The Metropolitan Museum of Art was another recipient of Dr. Sackler’s generosity in the 1960s and 70s. He endowed the Arthur M. Sackler Sculpture Gallery (gallery 206) which also contains the Buddha of Medicine Bhaishajyaguru mural dedicated to the memory of his parents, Isaac and Sophie Sackler, and donated additional paintings, ceramics and bronzes. With his brothers he funded the Sackler Wing at the Metropolitan Museum of Art, which houses the ancient Egyptian Temple of Dendur. Dr. Sackler and his brother Mortimer also donated Isamu Noguchi’s (1904–1988) sculpture Great Rock of Inner Seeking (1974) to the National Gallery in Washington, DC. Despite these connections, his final gift was to the Smithsonian Institution in Washington. In the 1980s he offered 1000 works from his collections and funding for the construction of a gallery devoted to Asian art.
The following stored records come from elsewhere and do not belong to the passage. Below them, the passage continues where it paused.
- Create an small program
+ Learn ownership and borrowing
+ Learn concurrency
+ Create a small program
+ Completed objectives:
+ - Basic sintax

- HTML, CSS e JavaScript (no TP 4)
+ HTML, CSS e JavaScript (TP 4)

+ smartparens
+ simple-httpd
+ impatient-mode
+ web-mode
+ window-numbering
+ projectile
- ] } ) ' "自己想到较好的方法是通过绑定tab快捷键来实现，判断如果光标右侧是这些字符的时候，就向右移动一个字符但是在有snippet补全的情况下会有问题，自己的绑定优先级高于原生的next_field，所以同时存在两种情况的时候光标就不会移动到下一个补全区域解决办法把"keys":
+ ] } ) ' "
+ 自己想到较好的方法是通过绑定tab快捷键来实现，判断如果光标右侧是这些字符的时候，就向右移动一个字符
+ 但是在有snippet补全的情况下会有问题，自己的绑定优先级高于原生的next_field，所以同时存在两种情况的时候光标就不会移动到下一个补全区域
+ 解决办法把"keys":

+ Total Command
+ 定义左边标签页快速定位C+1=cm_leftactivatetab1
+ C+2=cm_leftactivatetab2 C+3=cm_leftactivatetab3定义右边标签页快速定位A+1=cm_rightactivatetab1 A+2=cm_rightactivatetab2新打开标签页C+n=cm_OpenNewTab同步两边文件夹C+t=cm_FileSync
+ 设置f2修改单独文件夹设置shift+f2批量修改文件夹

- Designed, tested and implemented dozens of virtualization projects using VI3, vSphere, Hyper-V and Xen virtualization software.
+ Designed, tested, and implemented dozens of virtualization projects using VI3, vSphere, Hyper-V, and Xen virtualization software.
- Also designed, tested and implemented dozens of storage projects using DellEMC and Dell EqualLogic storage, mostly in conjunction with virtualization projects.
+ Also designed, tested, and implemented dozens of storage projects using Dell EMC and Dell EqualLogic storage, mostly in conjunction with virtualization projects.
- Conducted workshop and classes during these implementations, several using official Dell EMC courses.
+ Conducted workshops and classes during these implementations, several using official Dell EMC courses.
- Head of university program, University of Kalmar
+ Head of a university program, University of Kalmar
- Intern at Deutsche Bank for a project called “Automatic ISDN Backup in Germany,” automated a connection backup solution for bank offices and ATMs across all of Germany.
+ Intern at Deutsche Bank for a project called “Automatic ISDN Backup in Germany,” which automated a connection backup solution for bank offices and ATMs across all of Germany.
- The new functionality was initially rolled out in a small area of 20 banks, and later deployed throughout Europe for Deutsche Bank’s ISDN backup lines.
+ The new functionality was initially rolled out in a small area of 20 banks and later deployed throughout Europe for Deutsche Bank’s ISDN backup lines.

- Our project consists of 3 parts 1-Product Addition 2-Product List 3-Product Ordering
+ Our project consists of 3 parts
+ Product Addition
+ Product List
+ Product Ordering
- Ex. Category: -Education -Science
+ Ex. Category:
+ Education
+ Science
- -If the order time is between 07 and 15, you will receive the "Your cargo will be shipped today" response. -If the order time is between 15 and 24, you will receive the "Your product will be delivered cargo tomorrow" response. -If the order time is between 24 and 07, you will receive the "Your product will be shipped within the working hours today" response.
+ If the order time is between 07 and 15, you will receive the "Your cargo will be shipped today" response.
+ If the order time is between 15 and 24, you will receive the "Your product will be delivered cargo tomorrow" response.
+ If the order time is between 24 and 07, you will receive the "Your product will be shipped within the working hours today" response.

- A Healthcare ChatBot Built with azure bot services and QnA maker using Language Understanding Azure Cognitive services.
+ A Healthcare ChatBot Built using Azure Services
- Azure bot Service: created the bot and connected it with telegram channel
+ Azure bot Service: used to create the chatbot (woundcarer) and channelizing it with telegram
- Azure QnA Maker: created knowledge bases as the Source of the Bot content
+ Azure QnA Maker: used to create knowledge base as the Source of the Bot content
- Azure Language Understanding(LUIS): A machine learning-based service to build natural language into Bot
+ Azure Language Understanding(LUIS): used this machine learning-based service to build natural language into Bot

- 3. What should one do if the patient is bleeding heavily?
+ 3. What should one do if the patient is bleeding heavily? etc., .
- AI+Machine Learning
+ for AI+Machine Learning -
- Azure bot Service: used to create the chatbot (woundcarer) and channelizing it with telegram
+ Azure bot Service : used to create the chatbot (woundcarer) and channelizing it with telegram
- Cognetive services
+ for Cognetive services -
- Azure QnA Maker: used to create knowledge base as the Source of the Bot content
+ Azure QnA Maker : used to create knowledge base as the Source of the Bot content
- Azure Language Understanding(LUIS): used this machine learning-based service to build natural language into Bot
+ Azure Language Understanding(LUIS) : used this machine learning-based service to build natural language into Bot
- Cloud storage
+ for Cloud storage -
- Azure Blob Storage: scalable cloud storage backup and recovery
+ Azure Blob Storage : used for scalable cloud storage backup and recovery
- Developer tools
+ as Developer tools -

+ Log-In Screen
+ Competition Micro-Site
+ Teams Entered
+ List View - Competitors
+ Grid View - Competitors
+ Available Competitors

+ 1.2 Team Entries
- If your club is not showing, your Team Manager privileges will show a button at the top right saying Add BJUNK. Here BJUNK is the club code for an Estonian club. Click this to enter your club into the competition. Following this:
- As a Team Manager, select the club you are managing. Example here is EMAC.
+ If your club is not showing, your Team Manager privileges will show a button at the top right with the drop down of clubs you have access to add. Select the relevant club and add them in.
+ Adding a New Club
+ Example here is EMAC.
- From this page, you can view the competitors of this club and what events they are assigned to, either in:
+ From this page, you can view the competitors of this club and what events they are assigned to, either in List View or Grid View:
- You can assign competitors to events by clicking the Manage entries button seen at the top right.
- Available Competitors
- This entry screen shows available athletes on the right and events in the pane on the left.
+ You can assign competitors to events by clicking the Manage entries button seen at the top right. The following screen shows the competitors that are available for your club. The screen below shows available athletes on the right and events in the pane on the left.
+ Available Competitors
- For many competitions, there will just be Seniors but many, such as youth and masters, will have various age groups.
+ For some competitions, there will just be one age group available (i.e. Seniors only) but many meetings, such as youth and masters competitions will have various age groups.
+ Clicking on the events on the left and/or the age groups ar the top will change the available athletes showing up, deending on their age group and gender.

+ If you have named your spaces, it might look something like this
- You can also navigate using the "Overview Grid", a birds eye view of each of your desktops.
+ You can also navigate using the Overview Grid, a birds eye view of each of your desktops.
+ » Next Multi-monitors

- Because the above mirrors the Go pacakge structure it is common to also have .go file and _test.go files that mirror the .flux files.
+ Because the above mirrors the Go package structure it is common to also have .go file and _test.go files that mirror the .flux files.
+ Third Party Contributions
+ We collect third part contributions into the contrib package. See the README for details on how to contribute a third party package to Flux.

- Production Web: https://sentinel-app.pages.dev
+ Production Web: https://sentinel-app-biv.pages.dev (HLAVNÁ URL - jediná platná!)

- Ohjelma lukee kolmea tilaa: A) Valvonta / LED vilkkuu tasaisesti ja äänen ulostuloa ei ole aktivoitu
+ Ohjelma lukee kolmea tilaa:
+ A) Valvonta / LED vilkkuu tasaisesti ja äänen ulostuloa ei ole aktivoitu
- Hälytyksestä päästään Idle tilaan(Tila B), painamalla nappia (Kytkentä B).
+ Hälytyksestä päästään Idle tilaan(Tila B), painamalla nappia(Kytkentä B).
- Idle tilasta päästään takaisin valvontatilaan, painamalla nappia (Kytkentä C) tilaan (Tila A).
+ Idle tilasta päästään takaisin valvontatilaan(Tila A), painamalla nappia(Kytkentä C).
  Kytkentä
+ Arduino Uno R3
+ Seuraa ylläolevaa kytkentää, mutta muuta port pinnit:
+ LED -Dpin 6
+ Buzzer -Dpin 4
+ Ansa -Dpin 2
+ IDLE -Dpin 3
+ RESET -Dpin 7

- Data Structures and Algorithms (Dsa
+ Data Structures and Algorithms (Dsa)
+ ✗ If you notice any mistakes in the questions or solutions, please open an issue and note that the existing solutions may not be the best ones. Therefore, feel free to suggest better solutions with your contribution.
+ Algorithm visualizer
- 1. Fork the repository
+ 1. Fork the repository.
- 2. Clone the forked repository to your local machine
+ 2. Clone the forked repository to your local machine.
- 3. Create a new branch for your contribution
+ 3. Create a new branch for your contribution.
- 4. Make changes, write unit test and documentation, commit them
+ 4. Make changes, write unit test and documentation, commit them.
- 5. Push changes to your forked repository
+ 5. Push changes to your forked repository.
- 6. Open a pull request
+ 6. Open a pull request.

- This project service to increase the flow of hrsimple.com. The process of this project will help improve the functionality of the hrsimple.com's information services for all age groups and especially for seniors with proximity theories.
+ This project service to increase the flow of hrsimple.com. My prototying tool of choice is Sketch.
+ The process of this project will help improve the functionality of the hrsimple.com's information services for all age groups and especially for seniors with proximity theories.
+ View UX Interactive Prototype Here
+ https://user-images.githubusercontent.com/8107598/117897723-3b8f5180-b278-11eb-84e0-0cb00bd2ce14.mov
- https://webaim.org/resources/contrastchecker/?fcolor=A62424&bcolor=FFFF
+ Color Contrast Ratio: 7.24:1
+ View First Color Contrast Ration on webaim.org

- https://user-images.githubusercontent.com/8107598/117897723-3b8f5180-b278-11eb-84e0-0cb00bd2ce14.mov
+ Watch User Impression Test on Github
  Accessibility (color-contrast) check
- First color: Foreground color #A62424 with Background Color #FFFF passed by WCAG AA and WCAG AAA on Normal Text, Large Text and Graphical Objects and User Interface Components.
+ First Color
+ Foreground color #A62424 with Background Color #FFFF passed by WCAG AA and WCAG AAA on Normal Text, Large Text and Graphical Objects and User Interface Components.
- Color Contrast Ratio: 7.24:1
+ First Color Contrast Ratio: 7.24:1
The result was a companion to the Freer Gallery, another jewel on the Washington Mall, which opened in September of 1987, less than four months after Dr. Sackler died. He also supported the construction of the Arthur M. Sackler Museum at Harvard University, and underwrote the Arthur M. Sackler Museum of Art and Archaeology at Peking University, Beijing, to provide a center for archaeological research and museological studies in China, the homeland of the art that he so loved. He did not live to see the museum completed.